## Work to be completed
An exact transcription of the entries is required, with none of the pictures carried over.

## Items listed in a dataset
>>>>

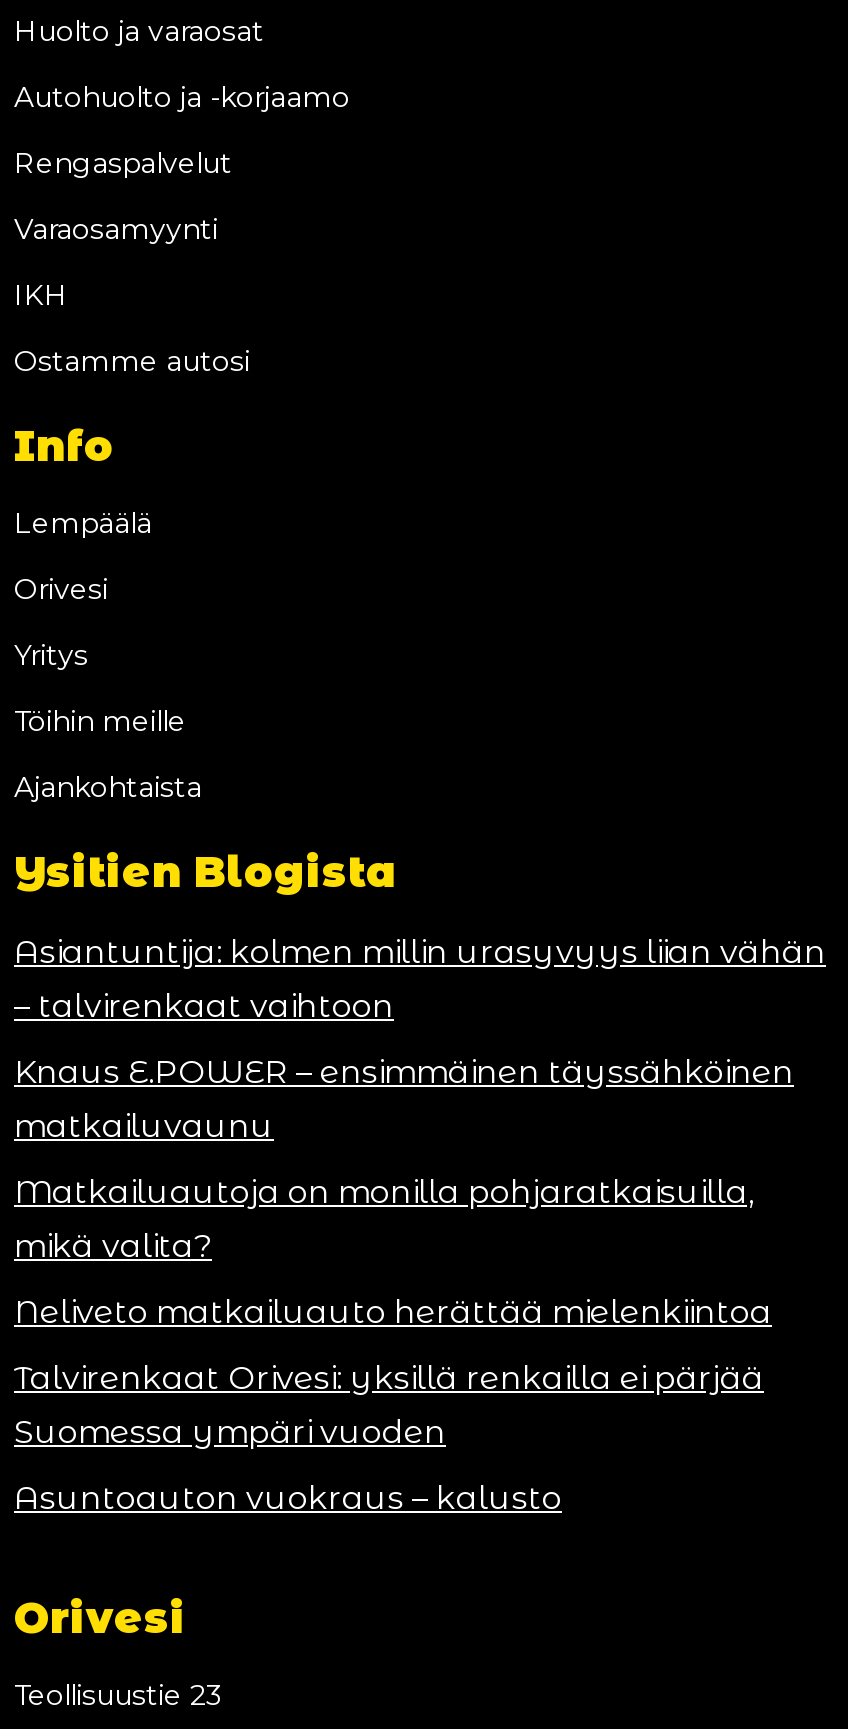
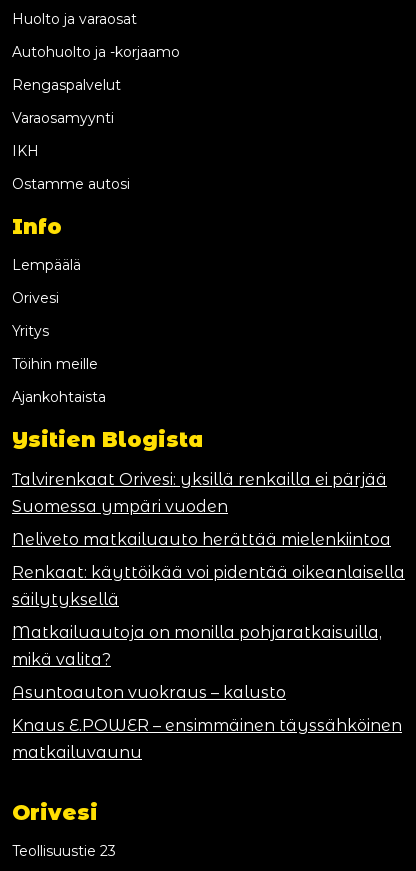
[14,934,826,1026] Asiantuntija: kolmen millin urasyvyys liian vähän | – talvirenkaat vaihtoon -> none
moved [14,1054,794,1146] -> [12,716,402,762]: Knaus E.POWER – ensimmäinen täyssähköinen | matkailuvaunu
moved [14,1174,754,1266] -> [12,623,382,669]: Matkailuautoja on monilla pohjaratkaisuilla, | mikä valita?
moved [14,1294,772,1332] -> [12,530,391,549]: Neliveto matkailuauto herättää mielenkiintoa
moved [14,1360,764,1452] -> [12,470,387,516]: Talvirenkaat Orivesi: yksillä renkailla ei pärjää | Suomessa ympäri vuoden
none -> [12,563,405,609] Renkaat: käyttöikää voi pidentää oikeanlaisella | säilytyksellä
moved [14,1480,562,1518] -> [12,683,286,702]: Asuntoauton vuokraus – kalusto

<<<<

## Solution for this task
[14,934,826,1026] Asiantuntija: kolmen millin urasyvyys liian vähän | – talvirenkaat vaihtoon -> none
moved [14,1054,794,1146] -> [12,716,402,762]: Knaus E.POWER – ensimmäinen täyssähköinen | matkailuvaunu
moved [14,1174,754,1266] -> [12,623,382,669]: Matkailuautoja on monilla pohjaratkaisuilla, | mikä valita?
moved [14,1294,772,1332] -> [12,530,391,549]: Neliveto matkailuauto herättää mielenkiintoa
moved [14,1360,764,1452] -> [12,470,387,516]: Talvirenkaat Orivesi: yksillä renkailla ei pärjää | Suomessa ympäri vuoden
none -> [12,563,405,609] Renkaat: käyttöikää voi pidentää oikeanlaisella | säilytyksellä
moved [14,1480,562,1518] -> [12,683,286,702]: Asuntoauton vuokraus – kalusto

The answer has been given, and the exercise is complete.